Dari dua hadits di atas, makna dan tujuan jihad tak lain adalah mengagungkan Allah. Lalu mengajarkan manusia untuk memanusiakan manusia dengan ilmu dan hikmah. Dari dua hadits itu pula Rasulullah mengajarkan bahwa seorang muslim harus berada dan berpegang kepada kebenaran. Namun juga harus memiliki sikap toleran kepada mereka yang berbeda.
Ibadah yang Bernilai Besar
Jihad merupakan salah satu ibadah yang sangat besar pahalanya. Banyak ayat-ayat Alquran dan hadits-hadits Rasulullah yang menjelaskan keutamaan dan besarnya balasan yang akan kita peroleh ketika melakukan jihad. Di antaranya hadis yang terdapat dalam kitab al-Muwaṭṭa’ yang berbunyi:
مثل المجاهد في سبيل الله كمثل الصائم القائم الدائم الذي لا يفتر من صلاة ولا صيام حتى يرجع
Artinya: “Perumpamaan orang yang berjihad di jalan Allah itu seperti orang yang berpuasa, shalat. Dia tidak berhenti berpuasa dan shalat itu sampai ia kembali”. (HR. Malik).
Hadits tersebut menyebutkan perumpamaan yang menunjukkan bahwa pahala jihad sangatlah besar. Oleh karena hadits itu banyak orang-orang yang ingin melakukan jihad demi mendapatkan pahala yang sangat besar itu.

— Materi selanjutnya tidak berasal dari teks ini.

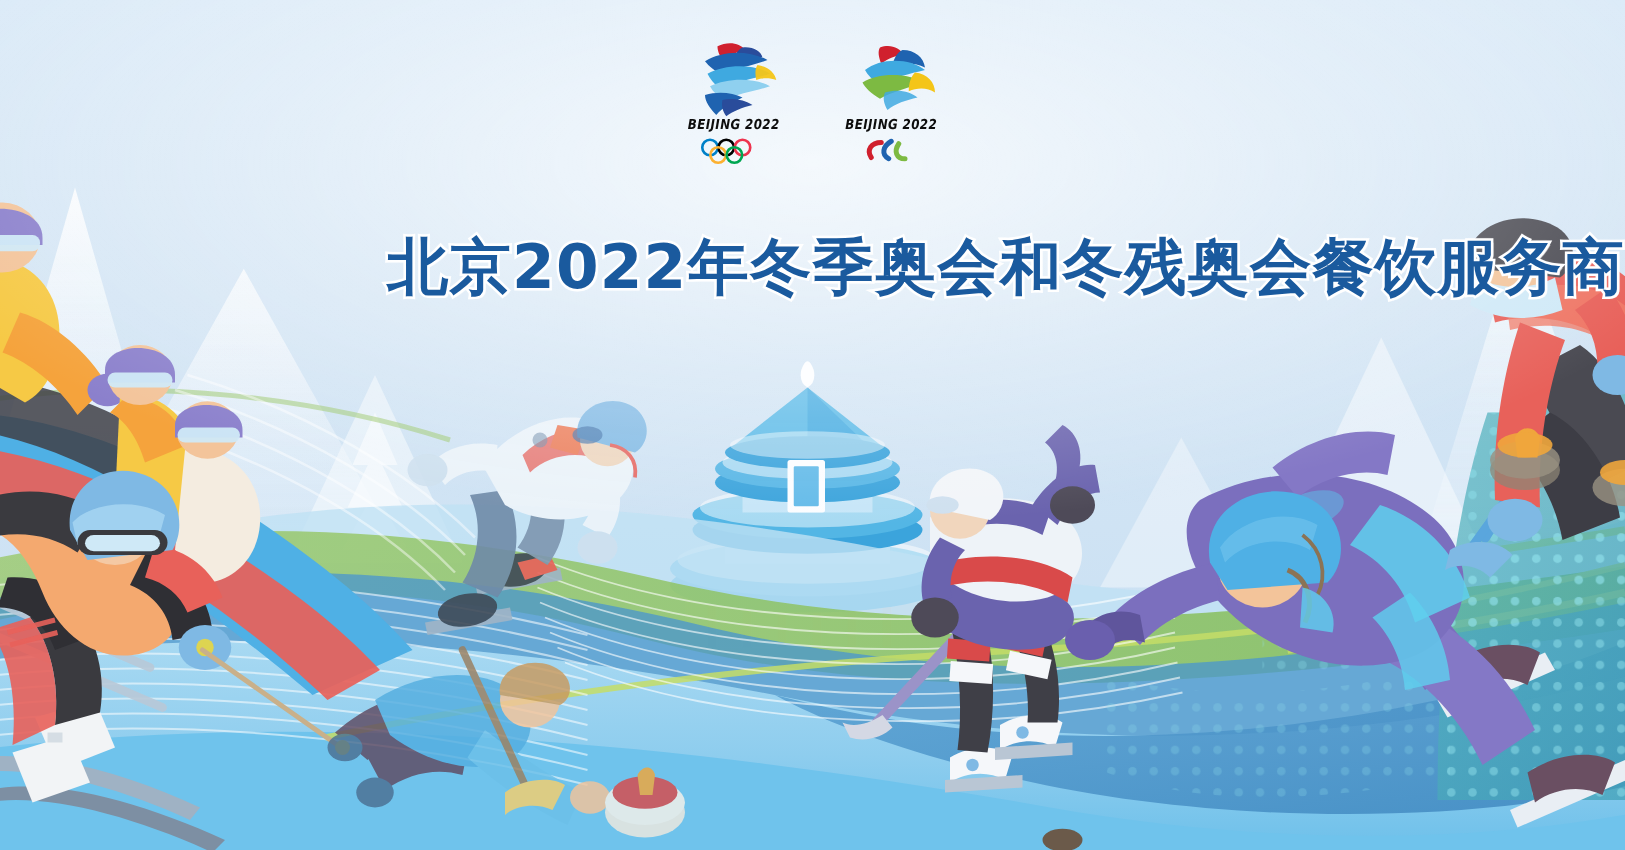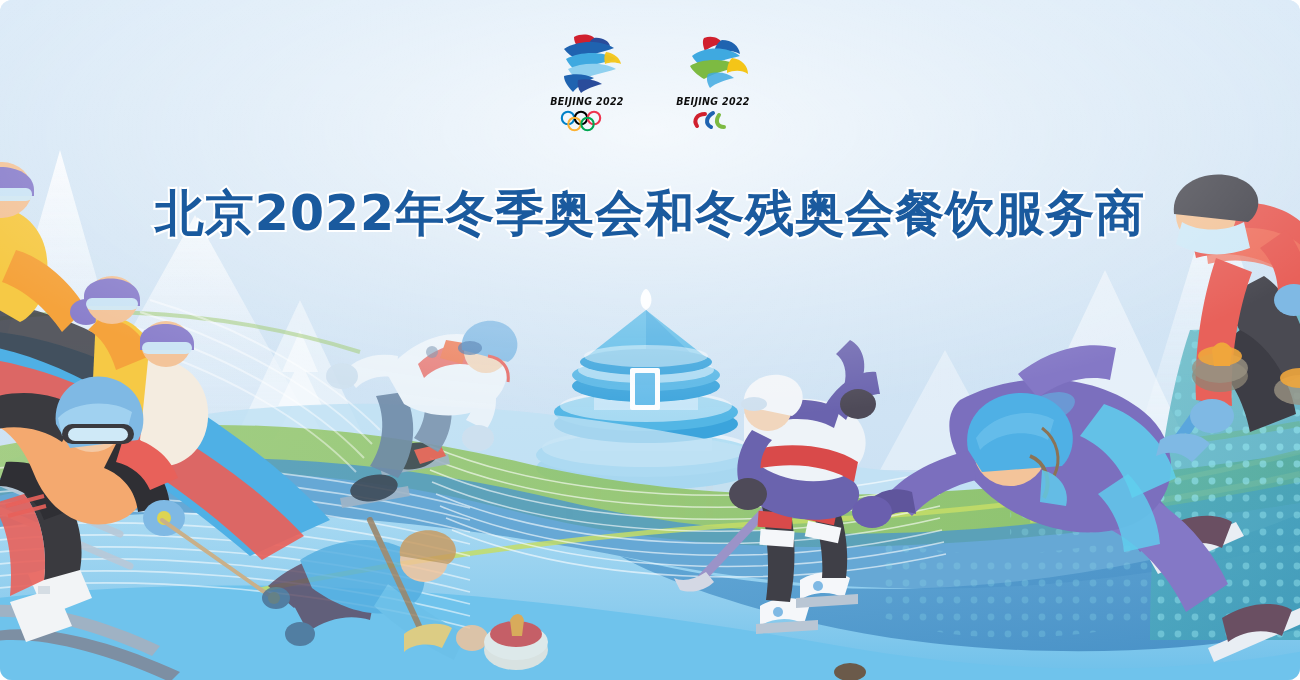--- a/index.html
+++ b/index.html
@@ -11,7 +11,6 @@
     width:1300px;height:680px;
     overflow:hidden;
     background:linear-gradient(180deg,#dbeaf7 0%,#d4e5f4 30%,#cfe2f3 55%,#bcdcf2 75%,#a9d5f0 100%);
-    border-radius:12px;
   }
   .lay{position:absolute;top:0;left:0;width:1300px;height:680px;}
   svg.lay{display:block;}

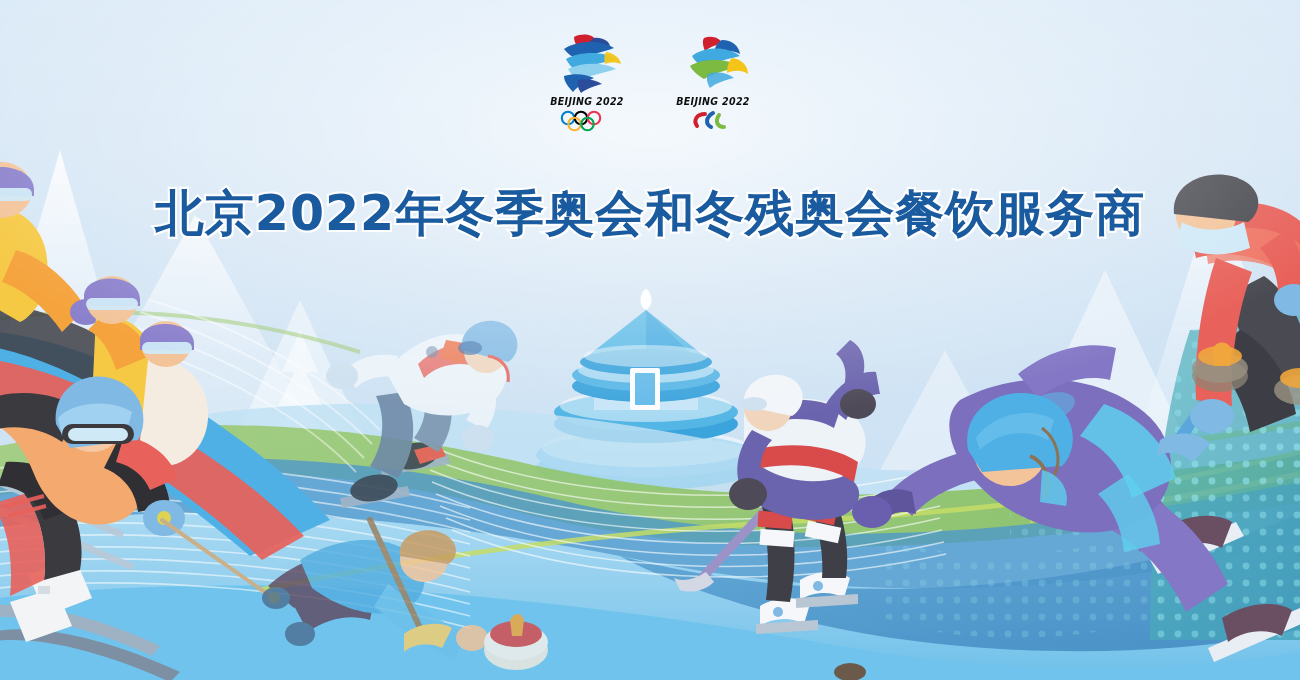--- a/index.html
+++ b/index.html
@@ -35,7 +35,7 @@
   
   #title-wrap{
     position:absolute;left:0;right:0;top:148px;
-    text-align:center;z-index:45;
+    text-align:right;z-index:45;
   }
   #page-title{
     display:inline-block;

Namun terdapat satu amalan/pekerjaan atau ibadah yang menurut Khalifah Umar bin Khattab lebih baik daripada melakukan jihad di jalan Allah. Pekerjaan tersebut adalah mencari rezeki yang halal demi memenuhi kebutuhan keluarga. Umar bin Khattab berkata:
لأن اموت من سعيي علي رجلي اطلب كفاف وجهي احب الي من أن اموت غازيا في سبيل الله
Artinya: “Kematianku karena berusaha sendiri untuk mencari kecukupan diri, lebih baik daripada kematianku berperang di jalan Allah Swt”.
Pada perkataannya tersebut, Umar menyebutkan bahwa kematian yang datang kepadanya ketika beliau sedang mencari rezeki lebih baik, daripada kematian yang ia peroleh ketika berperang. Di dalam kesempatan yang lain, beliau juga menegur seseorang yang pekerjaannya hanya mengandalkan doa saja dalam memenuhi kebutuhan sehari-harinya tanpa mau bekerja.
Beliau berkata:
لايقعد احدكم عن طلب الرزق يقول اللهم ارزقني فقد علمتم ان السماء لاتمطر ذهبا و لا فضة
Artinya: “Janganlah salah seorang di antara kalian dalam mencari rezekinya dengan hanya berkata: ya Allah berikan aku rezeki. Sungguh kalian mengetahui bahwa sesungguhnya langit tidak akan pernah menurunkan hujan emas dan perak”.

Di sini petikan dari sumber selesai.